Wow, i'm full.
so i heard this would be worth mentioning. So during class (at say 7:30..) I ask mitch what he's planning on doing for dinner. he says he doesn't know. this progresses until we're home at like 9:30, at which point we get to discussing options, mostly because he's hungry. he suggested pizza, i didn't feel like it, so i checked in chinese, he said eh, he'd rather have pizza. i agreed, so ordered pizza hut, which they said they'd be here in 1 to 1 1/4 hours. i went ugh, agreed (i got breadsticks too... ) and made a hummus parsley grape tomato sprout pita (you know, the odd stuff you keep in a fridge) to tide myself over. its about 9:45 by now.
at like 10:45 mitch is getting ansty, and complains. i figure its been a while, but tell him to wait. val who has been here for a few hours to just hang out, leaves at 11:15 and says the pizza won't show up. i nod. mitch gets fed up, calls pizza hut. they're closed. he then eats a largeish bowl of (large because all the small ones are dirty, and he aparently doesn't want to do dishes) frosted mini wheats. at 11:40, (you know on time) the phone rings. its pizza guy. so we get the pizza, which i swear is about as cold/warm as you'd expect it to be after sitting in a mazda 323 for 1 1/2 hours. so i ate a few pieces, which of course ripped horribly. we'll call tomorrow and see where we get. mitch is now very full. i planned ahead. stupid delivery.
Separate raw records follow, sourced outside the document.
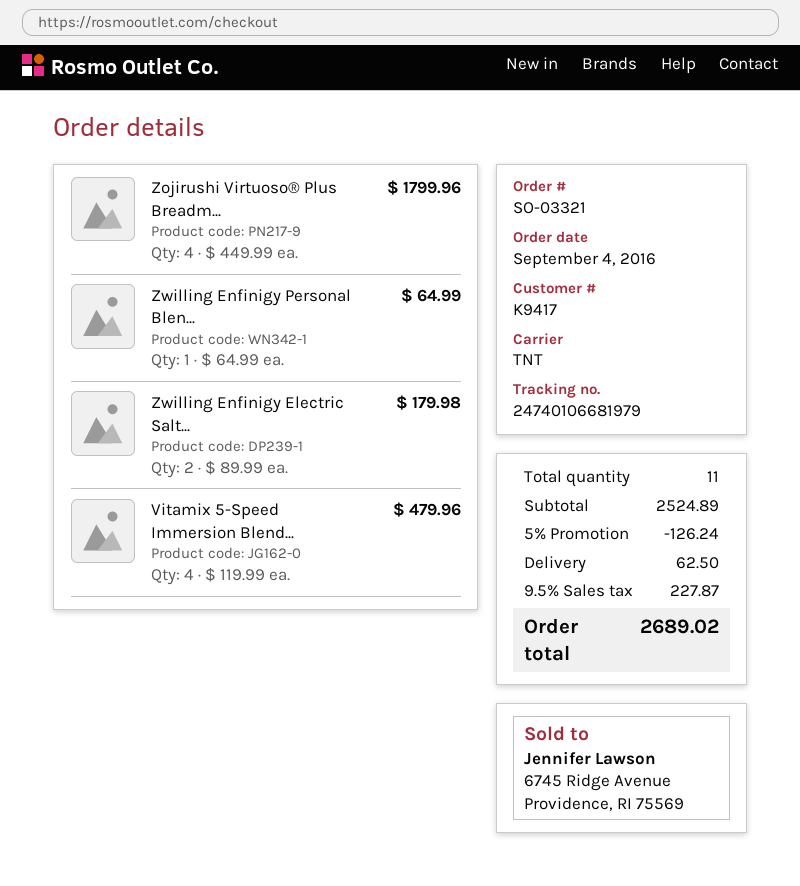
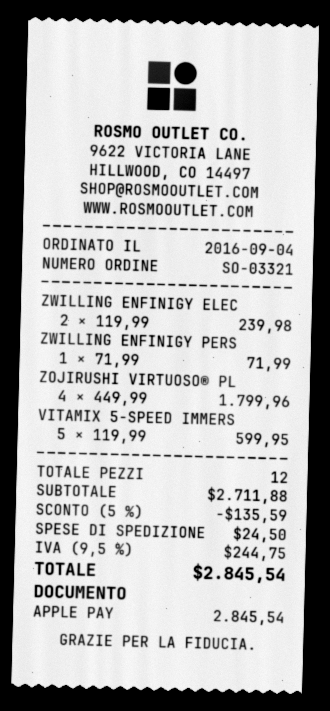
Zwilling Enfinigy Personal Blen...: 1 x 64.99 = 64.99 -> 1 x 71.99 = 71.99
Zwilling Enfinigy Electric Salt...: 2 x 89.99 = 179.98 -> 2 x 119.99 = 239.98
Vitamix 5-Speed Immersion Blend...: 4 x 119.99 = 479.96 -> 5 x 119.99 = 599.95
total quantity: 11 -> 12
subtotal: 2524.89 -> 2711.88
discount: 5% = 126.24 -> 5% = 135.59
shipping: 62.50 -> 24.50
tax: 9.5% = 227.87 -> 9.5% = 244.75
total: 2689.02 -> 2845.54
(colin feril said asshole on letterman, letterman stuck his finger in his ear (it was bleeped out anyway) colin noticed this, then started talking without saying anything. it was funny. its also funny to see people from dublin attempt a bronx accent.
you know, if you're japanese and wear those hugely oversized socks, how do they stay up? socks glue (sorry, i couldn't get the flower shaped o)
so there'a an article on gin, in the times. which prompted what to do with that damn bottle of genever gin i have. (its gin that's based on whisky, and thus tastes whiskyey in addition to juniper, suposedly it was the 'original' gin, before london dry became the standard. i wonder why london dry won out)
anyway, best thing to do with genever:
1. clean toilet, make excuse for odd smell
2. give to really really desparate cleveland drunk, accompany with bottle of tums
3. make odd dutch gin molotov cocktail and ignore political problems with russin dutch.
4. marcus is russin. i'm sure he'd like it. crap, how'd i get it to be russin?
5. find someone dutch, someone must drink it
6. give it to some sober soldier in the war that as chl put it, i'm not not against.
7. Offer $10 to the first person who can create a drinkable cocktail using it.
Doubtless no one will succeed, but it's a good excuse for a party anyway, provided you can get a bunch of people together at the same time to try to do it and have potable liquids present as well. Kinda like when you got someone to drink that horribly cheap gin.